BRUXELLES, 5 juin (Le Parisien Matin) – L’UE n’anticipe aucune pénurie de kérosène malgré la guerre en Iran et le blocage du détroit d’Ormuz, qui a réduit l’offre mondiale de pétrole de 14 %. Toutefois, la flambée des prix contraint les compagnies aériennes à annuler certaines routes devenues non rentables, selon le commissaire européen aux Transports.
Sécurité des approvisionnements en kérosène
Le blocage prolongé du détroit d’Ormuz a certes interrompu des flux logistiques cruciaux, représentant environ 14 millions de barils par jour. Cependant, l’Union européenne a su diversifier ses sources pour sécuriser son stock de kérosène. Si le Moyen-Orient contribuait historiquement à hauteur de 20 % aux importations européennes, le relais est désormais assuré par des livraisons accrues en provenance des États-Unis et du Nigeria. Cette stratégie de substitution a permis d’éviter toute rupture dans la disponibilité du kérosène sur le territoire.
Impact financier et ajustements aériens
Si le kérosène est physiquement présent dans les aéroports, c’est son coût qui préoccupe désormais le secteur. Le carburant représente aujourd’hui entre 25 % et 30 % des charges opérationnelles des compagnies. Cette envolée des cours pousse les transporteurs à annuler certaines liaisons jugées non rentables. Comme l’a souligné le commissaire :
« Cela explique pourquoi certaines compagnies choisissent d’annuler des trajets qui n’avaient aucun sens économique. »
Les passagers pourraient subir ce renchérissement du kérosène à travers une hausse des tarifs d’ici la fin de l’année, une fois que les contrats de couverture actuels arriveront à échéance.

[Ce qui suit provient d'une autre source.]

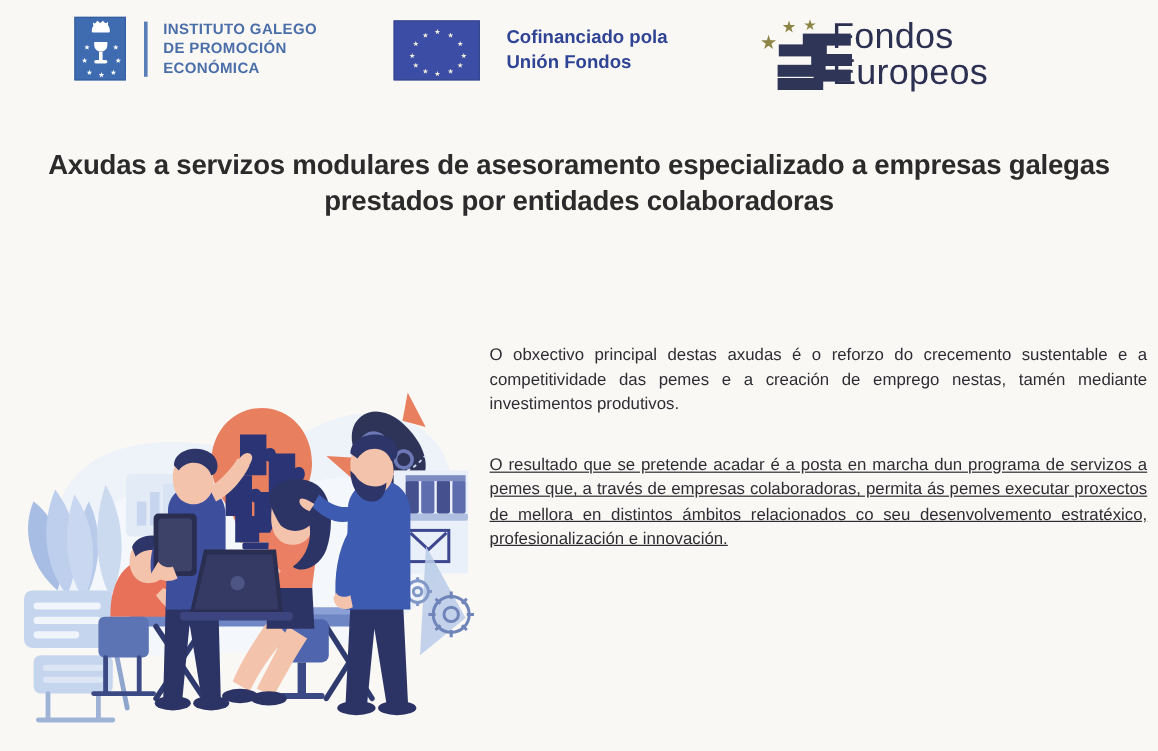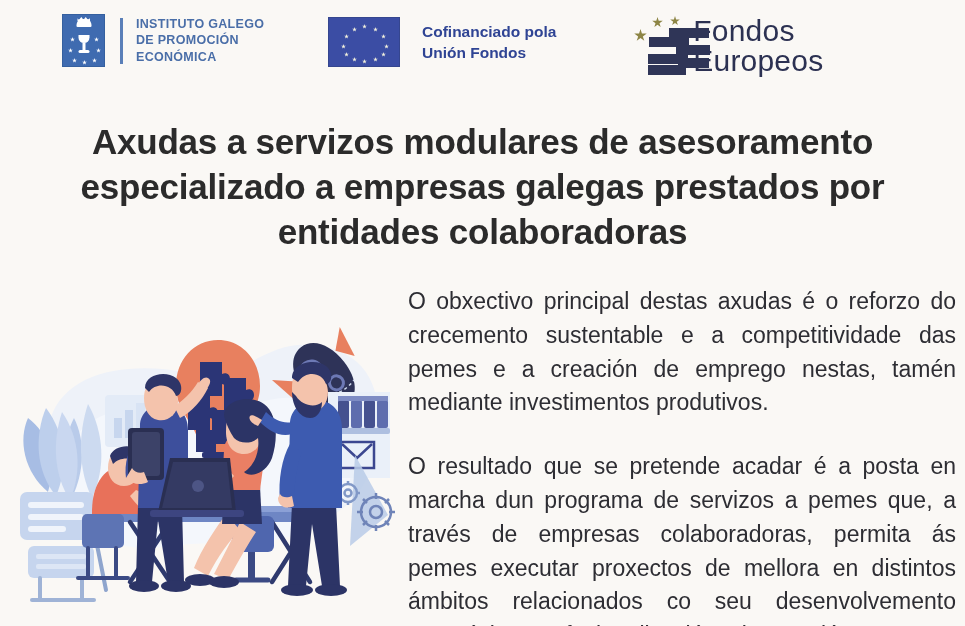--- a/index.html
+++ b/index.html
@@ -179,10 +179,10 @@
   
   .page-title {
     position: absolute;
-    left: 32px; top: 97px;
+    left: 32px; top: 108px;
     width: 901px;
     text-align: center;
-    font-size: 35px;
+    font-size: 23px;
     font-weight: bold;
     color: #2b2b2b;
     line-height: 1.28;

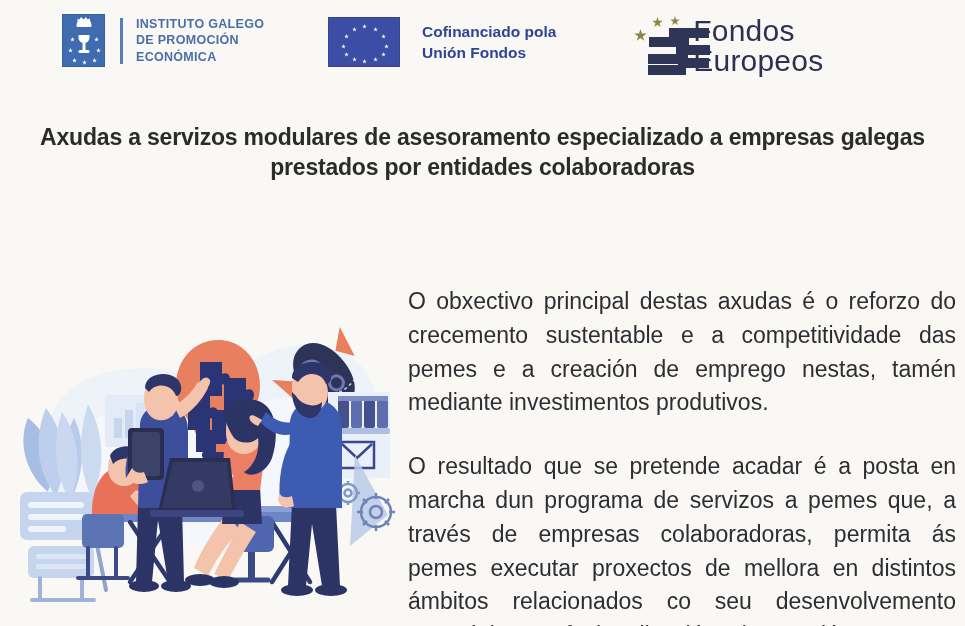--- a/index.html
+++ b/index.html
@@ -196,7 +196,7 @@
     width: 548px;
   }
   .body-paragraph {
-    font-size: 23px;
+    font-size: 14px;
     color: #2d2d33;
     line-height: 1.47;
     text-align: justify;

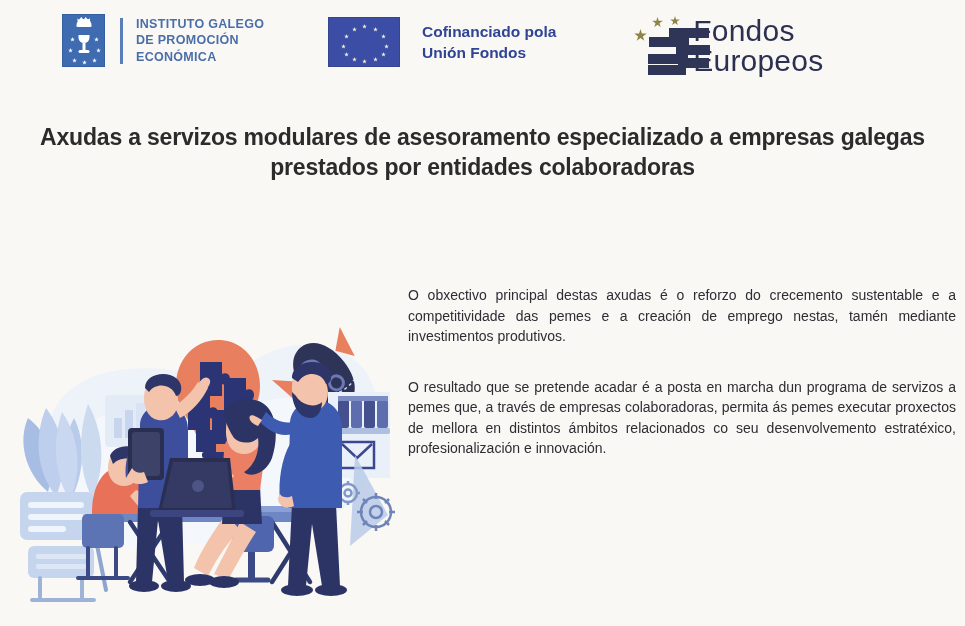--- a/index.html
+++ b/index.html
@@ -202,7 +202,7 @@
     text-align: justify;
     margin: 0 0 30px 0;
   }
-  .body-paragraph:last-child { margin-bottom: 0; }
+  .body-paragraph:last-child { margin-bottom: 0; text-decoration: underline; }
 
   
   .illustration {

Une vigilance maintenue pour l’hiver
L’Europe dispose de réserves stratégiques, mais les autorités surveillent de près la situation à l’approche de la fin d’année. Le maintien du blocage maritime pourrait rendre la situation « très difficile » durant la période hivernale. Pour l’heure, l’UE privilégie une approche coordonnée pour éviter toute déstabilisation du marché du kérosène. Aucune redistribution immédiate des réserves nationales n’est jugée nécessaire, les États membres préférant conserver leurs stocks pour prévenir tout risque futur d’aggravation du conflit.